* [WHAT YOU NEED TO DO]: Where the string "sizing" occurs in the material below, report the whole line.
----------
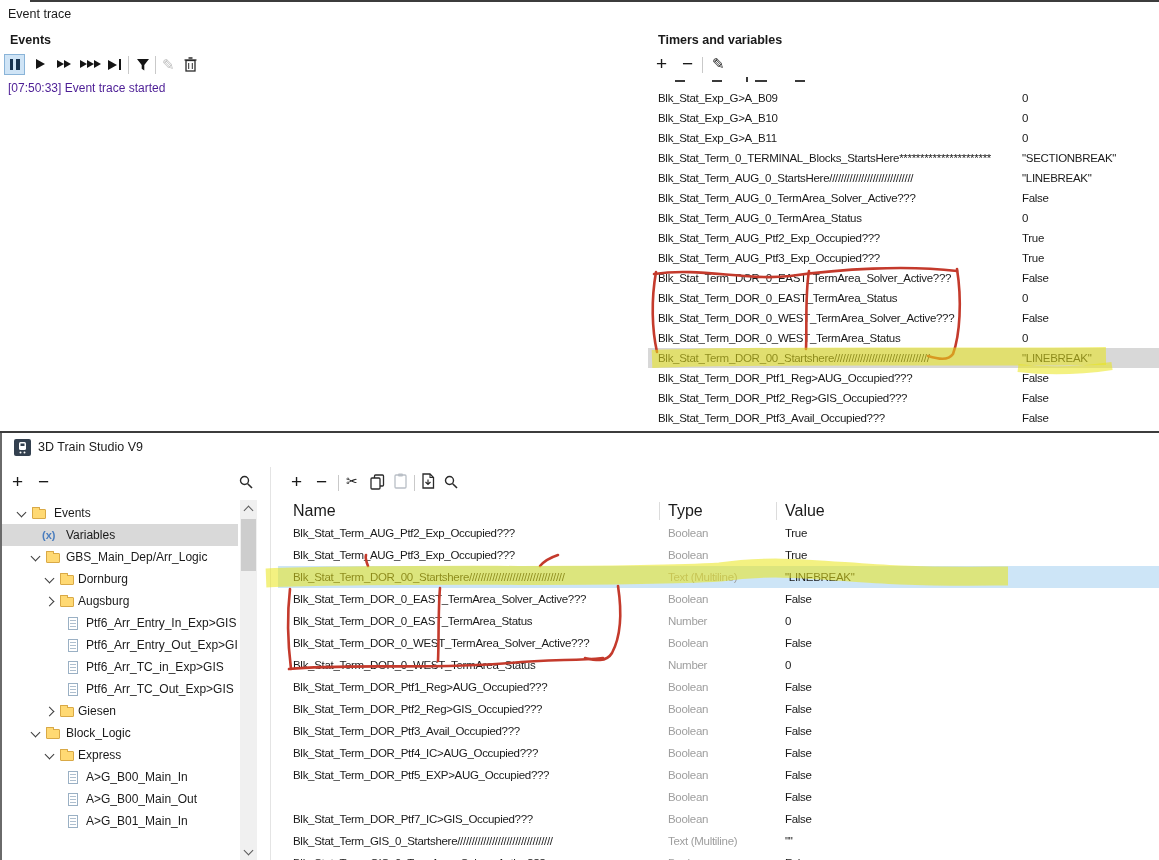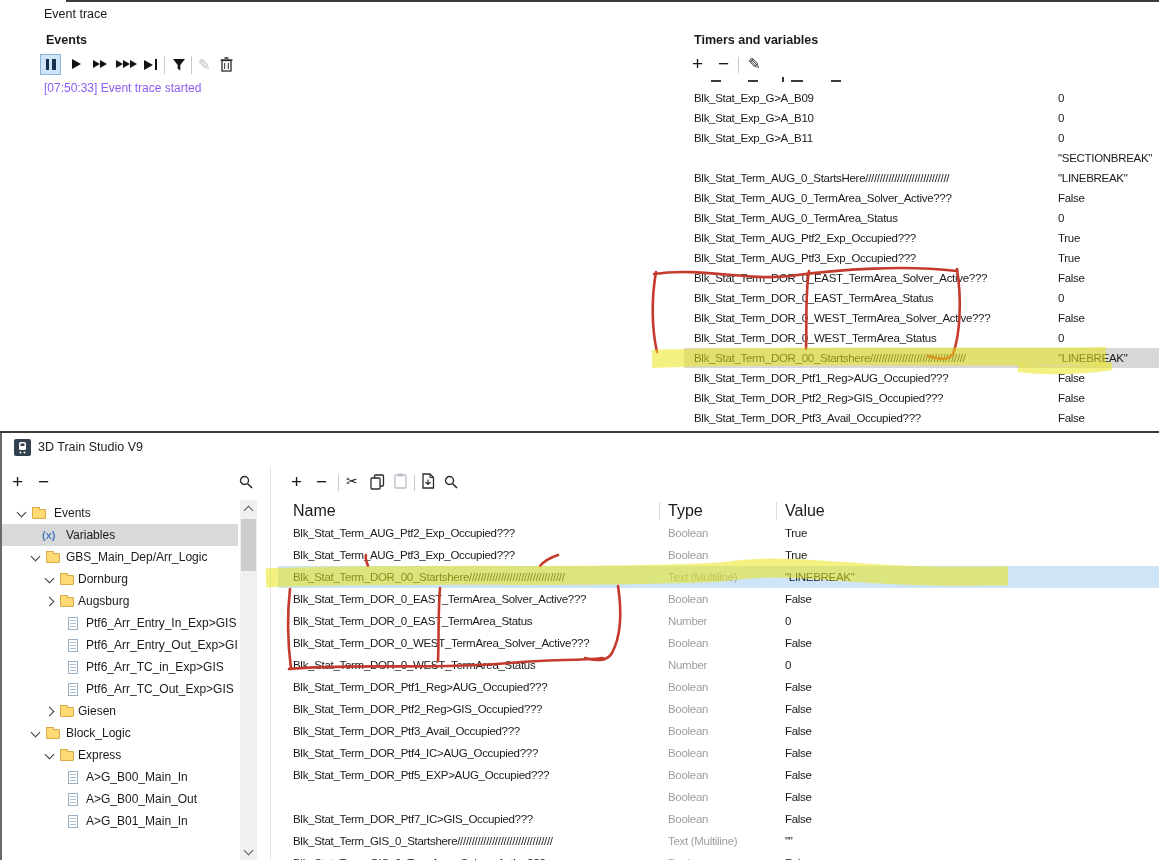--- a/index.html
+++ b/index.html
@@ -62,7 +62,7 @@
 
 <div class="stage">
 
-  <div class="abs" style="left:0;top:0;width:959px;height:431px;margin-left:36px;">
+  <div class="abs" style="left:0;top:0;width:959px;height:431px;">
     <div class="abs" style="left:30px;top:0;width:1129px;height:2px;background:#3c3c3c;"></div>
     <div class="abs title" style="left:8px;top:7px;">Event trace</div>
 

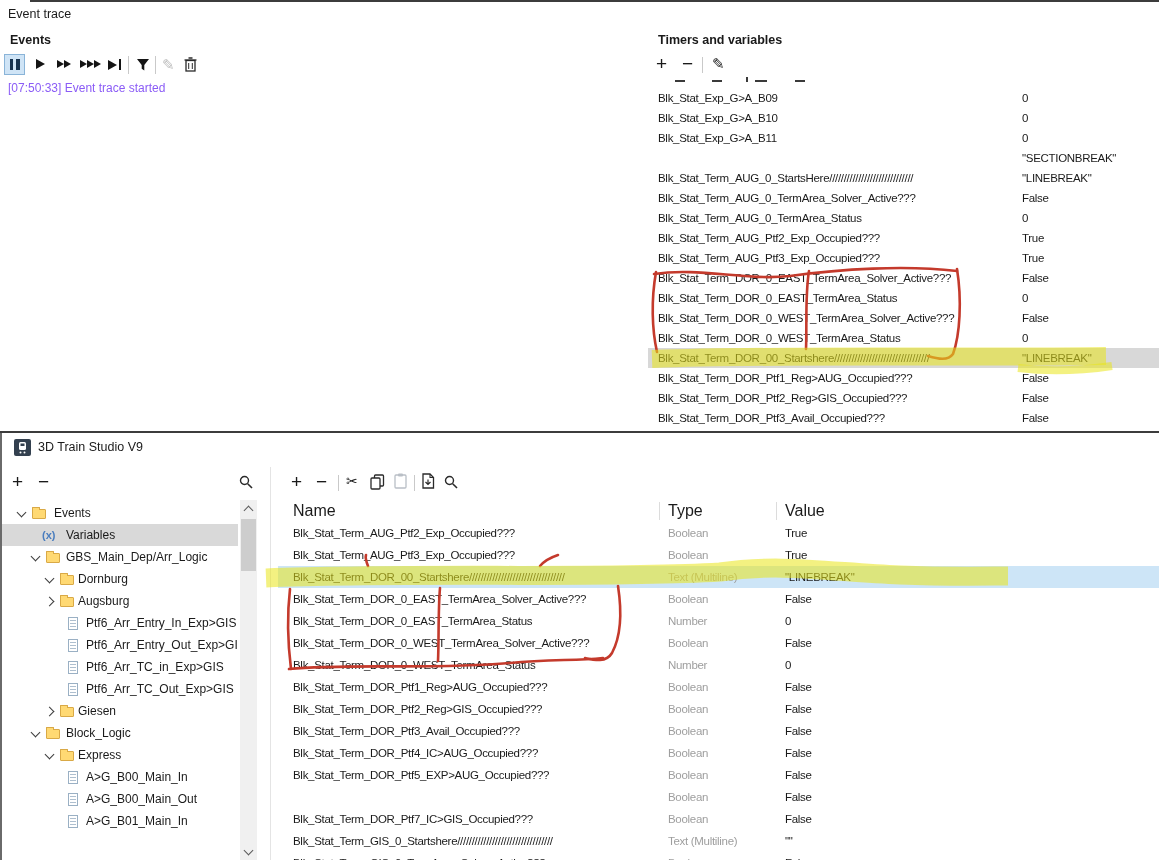--- a/index.html
+++ b/index.html
@@ -105,7 +105,7 @@
         <line x1="8.3" y1="6" x2="8.3" y2="12" stroke="#2a2a2a" stroke-width="1"></line>
       </svg>
     </div>
-    <div class="abs log" style="left:8px;top:81px;color:#8b5cf6;">[07:50:33] Event trace started</div>
+    <div class="abs log" style="left:8px;top:81px;color:#4c1d95;">[07:50:33] Event trace started</div>
 
     <div class="abs hdr" style="left:658px;top:33px;">Timers and variables</div>
     <div class="tbi plusminus" style="left:656px;top:56px;">+</div>

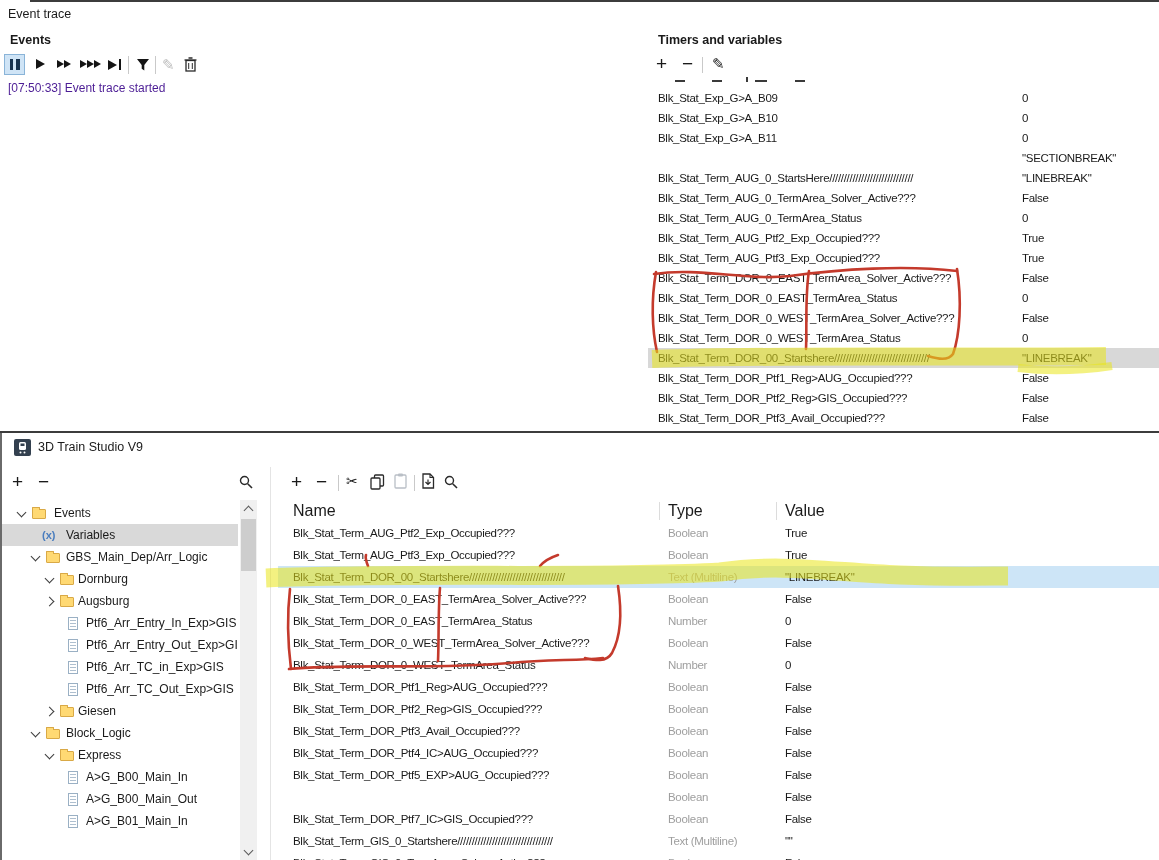--- a/index.html
+++ b/index.html
@@ -123,7 +123,7 @@
         <div class="trow"><span class="tname">Blk_Stat_Exp_G&gt;A_B09</span><span class="tval">0</span></div>
         <div class="trow"><span class="tname">Blk_Stat_Exp_G&gt;A_B10</span><span class="tval">0</span></div>
         <div class="trow"><span class="tname">Blk_Stat_Exp_G&gt;A_B11</span><span class="tval">0</span></div>
-        <div class="trow"><span class="tval">"SECTIONBREAK"</span></div>
+        <div class="trow"><span class="tname">Blk_Stat_Term_0_TERMINAL_Blocks_StartsHere**********************</span><span class="tval">"SECTIONBREAK"</span></div>
         <div class="trow"><span class="tname">Blk_Stat_Term_AUG_0_StartsHere/////////////////////////////</span><span class="tval">"LINEBREAK"</span></div>
         <div class="trow"><span class="tname">Blk_Stat_Term_AUG_0_TermArea_Solver_Active???</span><span class="tval">False</span></div>
         <div class="trow"><span class="tname">Blk_Stat_Term_AUG_0_TermArea_Status</span><span class="tval">0</span></div>

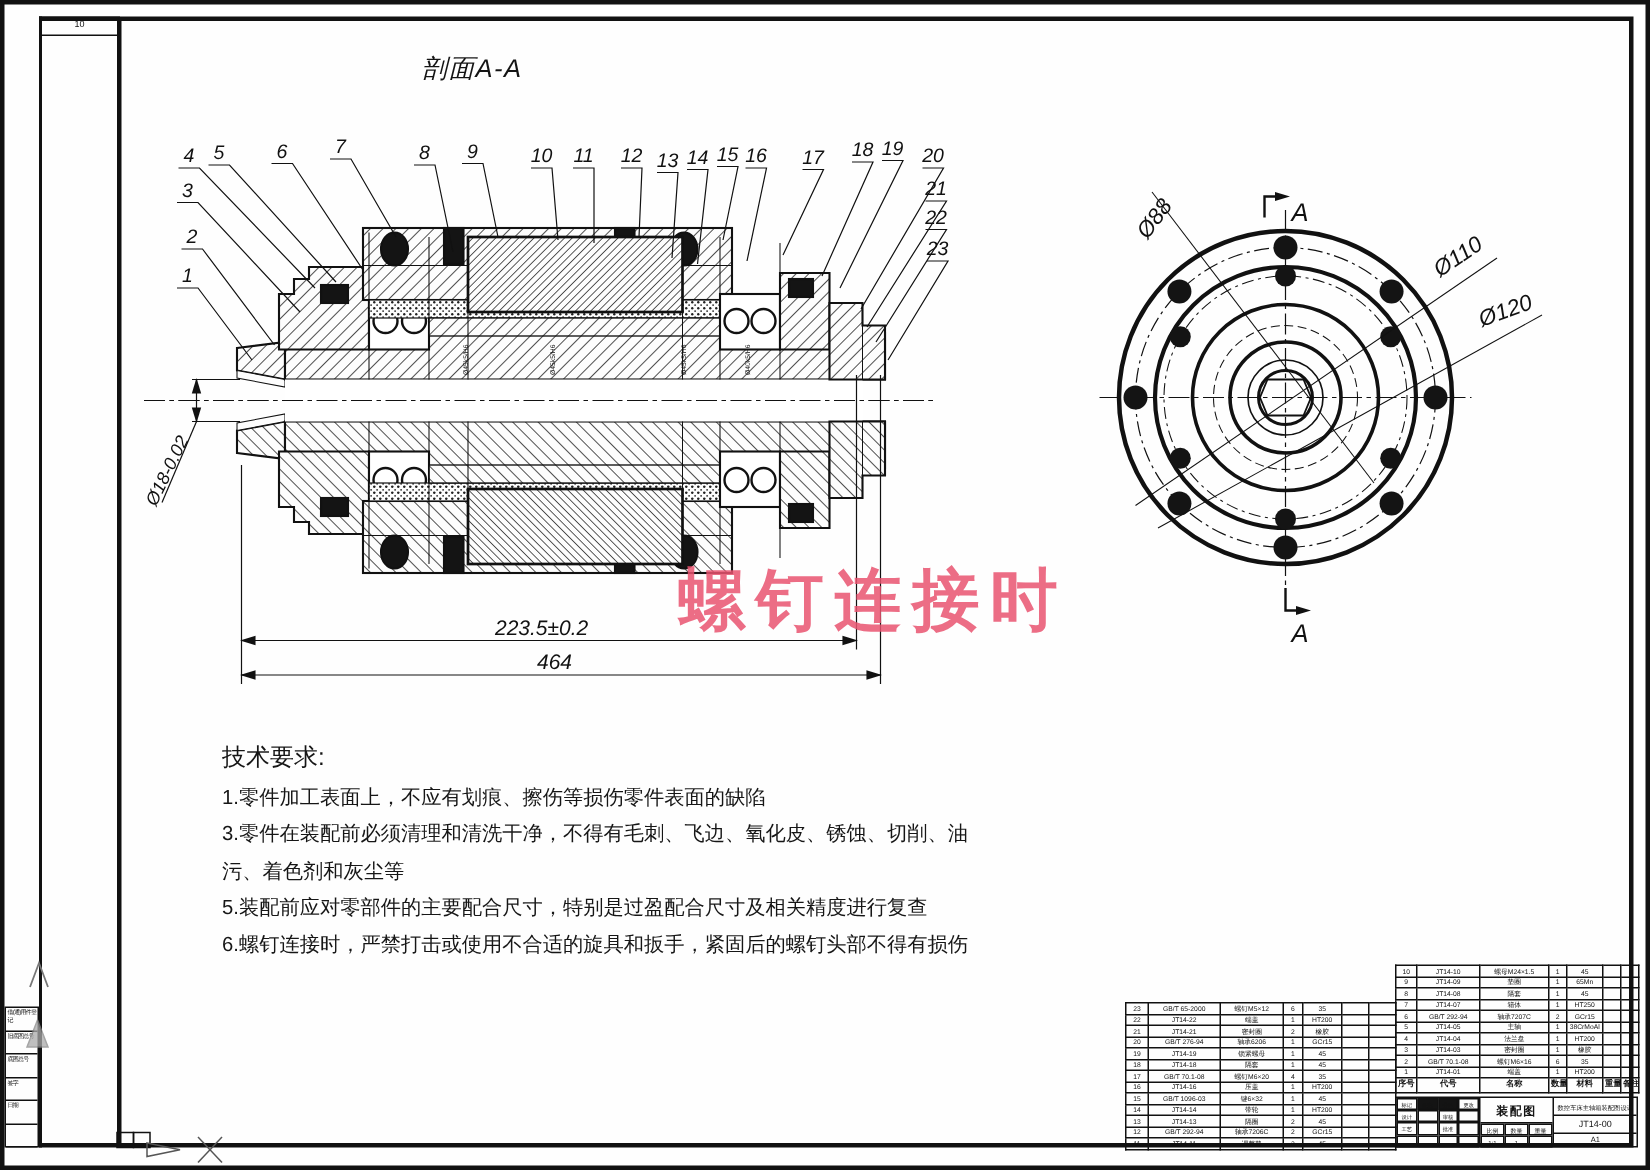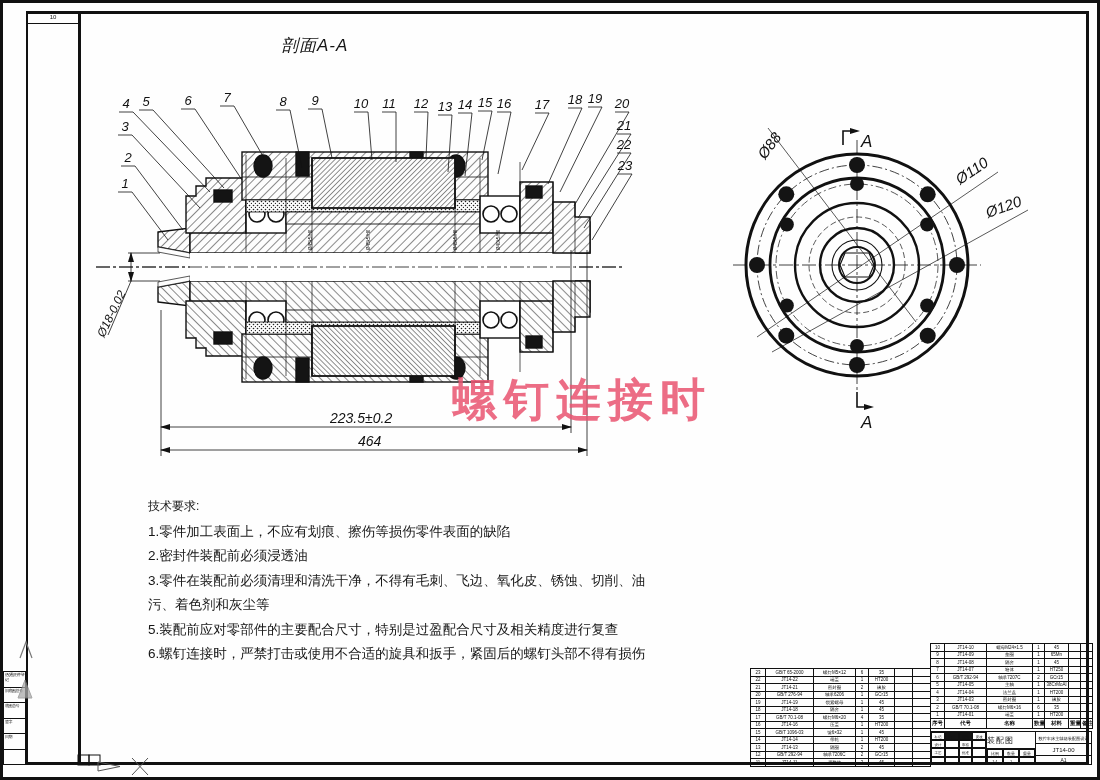--- a/index.html
+++ b/index.html
@@ -20,7 +20,7 @@
   #section-title{left:281px;top:34px;font-size:17px;font-style:italic;letter-spacing:1px;}
   
   #tech{left:148px;top:494px;width:516px;font-size:13.5px;line-height:24.5px;color:#161616;}
-  #tech .t{font-size:12px;margin-bottom:1px;}
+  #tech .t{font-size:16px;margin-bottom:1px;}
   
   #watermark{left:452px;top:370px;font-size:45px;letter-spacing:7px;color:rgba(233,84,112,0.85);
              font-weight:bold;z-index:30;font-family:"Liberation Serif",serif;white-space:nowrap;}

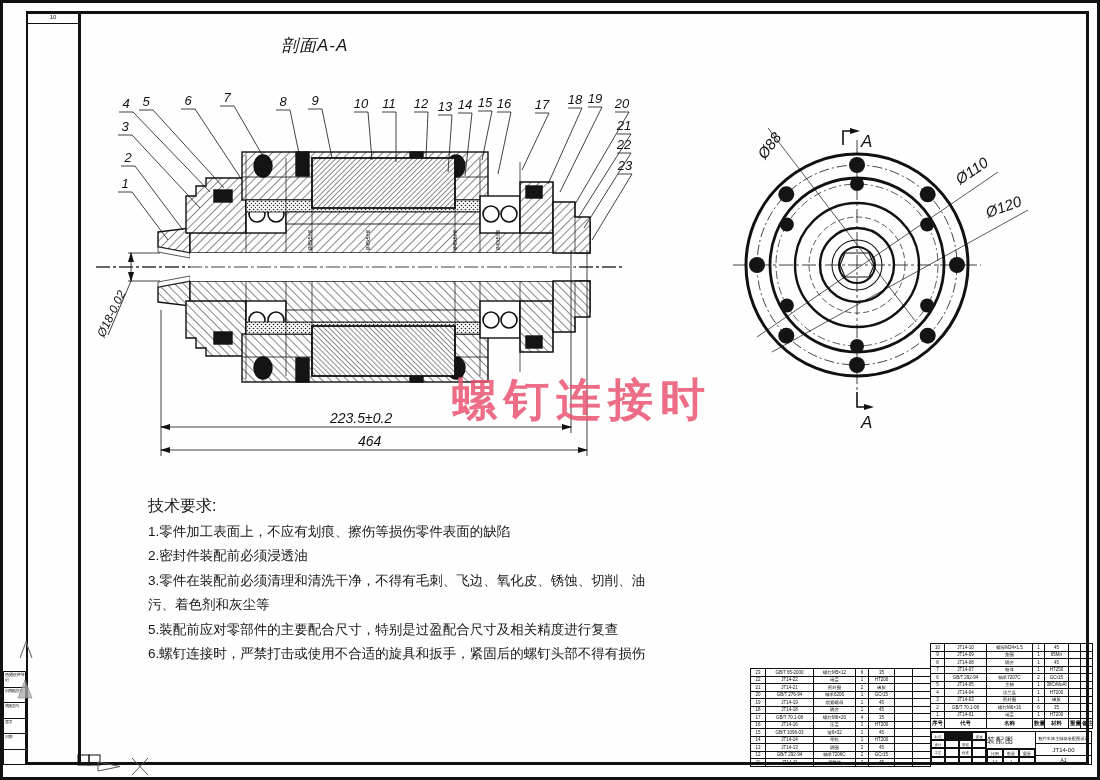--- a/index.html
+++ b/index.html
@@ -283,7 +283,6 @@
   <div class="t">技术要求:</div>
   <div id="tech-items">
         <div>1.零件加工表面上，不应有划痕、擦伤等损伤零件表面的缺陷</div>
-        <div>2.密封件装配前必须浸透油</div>
         <div>3.零件在装配前必须清理和清洗干净，不得有毛刺、飞边、氧化皮、锈蚀、切削、油污、着色剂和灰尘等</div>
         <div>5.装配前应对零部件的主要配合尺寸，特别是过盈配合尺寸及相关精度进行复查</div>
         <div>6.螺钉连接时，严禁打击或使用不合适的旋具和扳手，紧固后的螺钉头部不得有损伤</div>

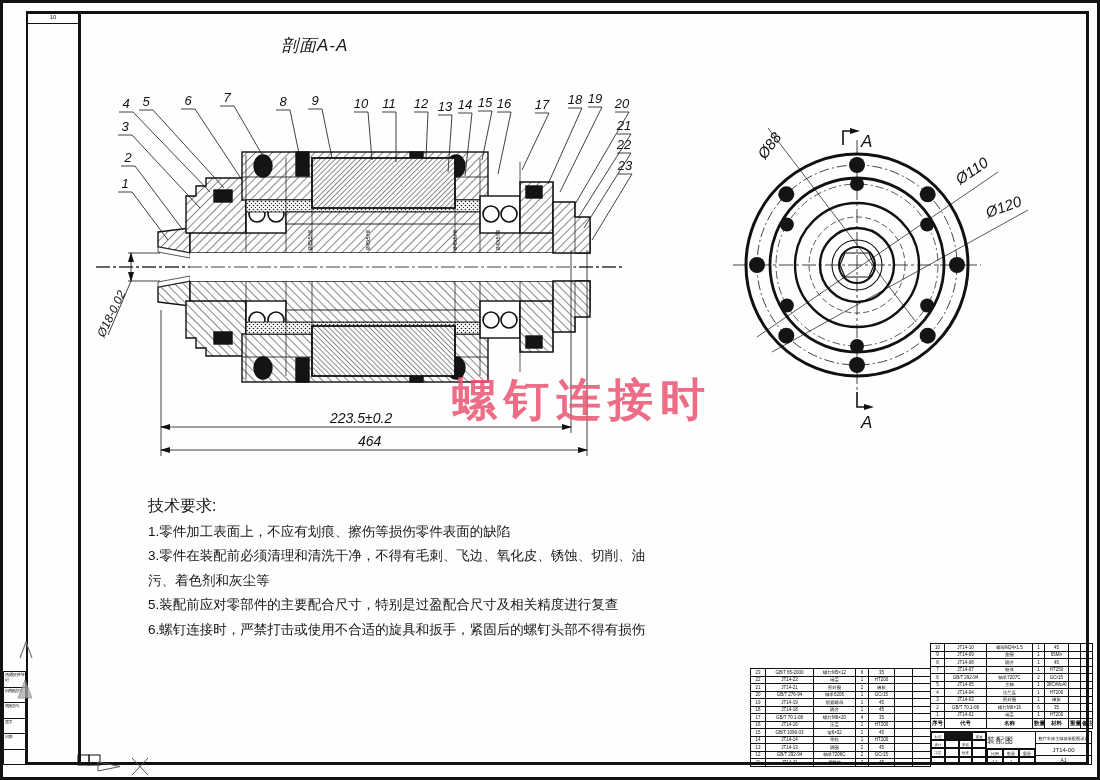--- a/index.html
+++ b/index.html
@@ -37,8 +37,8 @@
   #tb-sig div{border:0.5px solid #111;font-size:3.5px;line-height:8px;overflow:hidden;text-align:center;}
   #tb-sig .dk{background:#141414;}
   #tb-mid{width:50px;border-left:1px solid #111;border-right:1px solid #111;box-sizing:border-box;}
-  #tb-name{height:17px;border-bottom:1px solid #111;box-sizing:border-box;font-size:8px;font-weight:normal;
-           line-height:17px;letter-spacing:1px;}
+  #tb-name{height:17px;border-bottom:1px solid #111;box-sizing:border-box;font-size:8px;font-weight:bold;
+           text-align:center;line-height:17px;letter-spacing:1px;}
   #tb-scale{display:grid;grid-template-columns:repeat(3,1fr);grid-auto-rows:8px;}
   #tb-scale div{border:0.5px solid #111;font-size:4px;line-height:8px;text-align:center;overflow:hidden;}
   #tb-right{flex:1;display:flex;flex-direction:column;}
----------
* [SOLUTION TO THE EXERCISE]:
   #tb-mid{width:50px;border-left:1px solid #111;border-right:1px solid #111;box-sizing:border-box;}
-  #tb-name{height:17px;border-bottom:1px solid #111;box-sizing:border-box;font-size:8px;font-weight:normal;
+  #tb-name{height:17px;border-bottom:1px solid #111;box-sizing:border-box;font-size:8px;font-weight:bold;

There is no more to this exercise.